Dans un pays indéterminé, après le retrait de la junte militaire qui laisse place de nouveau à la démocratie, Gérardo, un avocat se voit nommé à la tête d'une commission d'enquête sur les épisodes douloureux traversé par le pays. Or Paulina, sa femme, a été torturée durant la période de dictature militaire.
Alors qu'il rentre chez lui un soir, l'avocat tombe en panne. Il est ramené dans sa maison isolée au bord de la mer par un automobiliste, Roberto. Mais sa femme croit reconnaître en ce dernier le médecin qui assistait les militaires pendant les interrogatoires. Elle décide de le séquestrer, et à son tour de le torturer pour lui faire avouer ses crimes.
La pièce d'Ariel Dorfman, qui fut conseiller culturel du président Salvador Allende renversé le 11 septembre 1973 au Chili par les troupes du Général Augusto Pinochet, est un huis-clos particulièrement oppressant qui pose de nombreuses questions.
Sous ses aspects de thriller, il traite à travers des destins singuliers d'un sujet encore aujourd'hui d'actualité, après les évènements du printemps dernier en Egypte ou plus récents en Lybie par exemple, qui n'est généralement abordé qu'au niveau de la nation : les épisodes toujours douloureux de réconciliation nationale, et les frontières parfois floues entre les scènes de vengeance ou de justice qui s'ensuivent.

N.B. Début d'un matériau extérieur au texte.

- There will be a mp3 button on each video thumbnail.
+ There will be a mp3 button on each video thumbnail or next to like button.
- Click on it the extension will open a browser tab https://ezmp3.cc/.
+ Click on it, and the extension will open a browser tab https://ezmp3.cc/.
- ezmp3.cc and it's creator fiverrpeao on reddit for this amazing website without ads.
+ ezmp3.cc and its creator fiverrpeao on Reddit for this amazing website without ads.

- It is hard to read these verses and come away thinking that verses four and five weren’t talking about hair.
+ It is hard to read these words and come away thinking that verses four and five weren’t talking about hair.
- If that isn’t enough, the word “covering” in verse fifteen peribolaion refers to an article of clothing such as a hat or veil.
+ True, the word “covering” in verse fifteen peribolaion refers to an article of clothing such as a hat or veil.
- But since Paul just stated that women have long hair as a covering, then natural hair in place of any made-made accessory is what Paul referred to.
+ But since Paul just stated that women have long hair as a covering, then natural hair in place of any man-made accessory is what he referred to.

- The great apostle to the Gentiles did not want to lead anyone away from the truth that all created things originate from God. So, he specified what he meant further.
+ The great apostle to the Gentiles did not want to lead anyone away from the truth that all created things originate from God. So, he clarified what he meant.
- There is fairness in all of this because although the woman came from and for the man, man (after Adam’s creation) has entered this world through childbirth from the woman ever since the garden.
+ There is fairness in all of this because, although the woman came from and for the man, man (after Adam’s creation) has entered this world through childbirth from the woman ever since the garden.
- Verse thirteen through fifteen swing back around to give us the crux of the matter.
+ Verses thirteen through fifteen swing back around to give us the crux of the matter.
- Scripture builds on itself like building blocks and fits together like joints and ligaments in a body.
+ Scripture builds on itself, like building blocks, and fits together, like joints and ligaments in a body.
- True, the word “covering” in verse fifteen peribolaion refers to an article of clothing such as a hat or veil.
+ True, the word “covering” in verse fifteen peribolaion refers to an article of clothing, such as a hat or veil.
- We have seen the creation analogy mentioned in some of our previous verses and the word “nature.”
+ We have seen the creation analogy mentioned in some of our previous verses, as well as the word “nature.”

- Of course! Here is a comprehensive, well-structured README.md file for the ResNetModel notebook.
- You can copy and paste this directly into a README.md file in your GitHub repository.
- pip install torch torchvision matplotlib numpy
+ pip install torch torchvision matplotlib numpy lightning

Le décor de la pièce va encore renforcer l'impression chez le spectateur de la recherche d'une nouvelle virginité de ceux qui ont souffert jusque dans leurs chairs de la dictature. Tous les meubles de l'intérieur bourgeois du couple sont blancs, et les cadres en arrière-plan sont vides comme si les souvenirs devaient être effacés.
Après l'arrivée du bourreau présumé, le canapé au milieu de la scène sera taché de sang comme si le souvenir d'un indélébile péché originel remontait à la surface et la mise en scène de Claudia Vajda joue beaucoup de l'utilisation des lumières, les clairs-obscurs accentuant les tourments qui habitent et traversent Paulina.
Le formidable trio d'acteurs, Anna Cottis, Rodrigo Ramis et Victor Quezada, instaure une tension permanente dans ce combat entre la justice et la vengeance, entre la morale et le besoin de transgression pour se reconstruire.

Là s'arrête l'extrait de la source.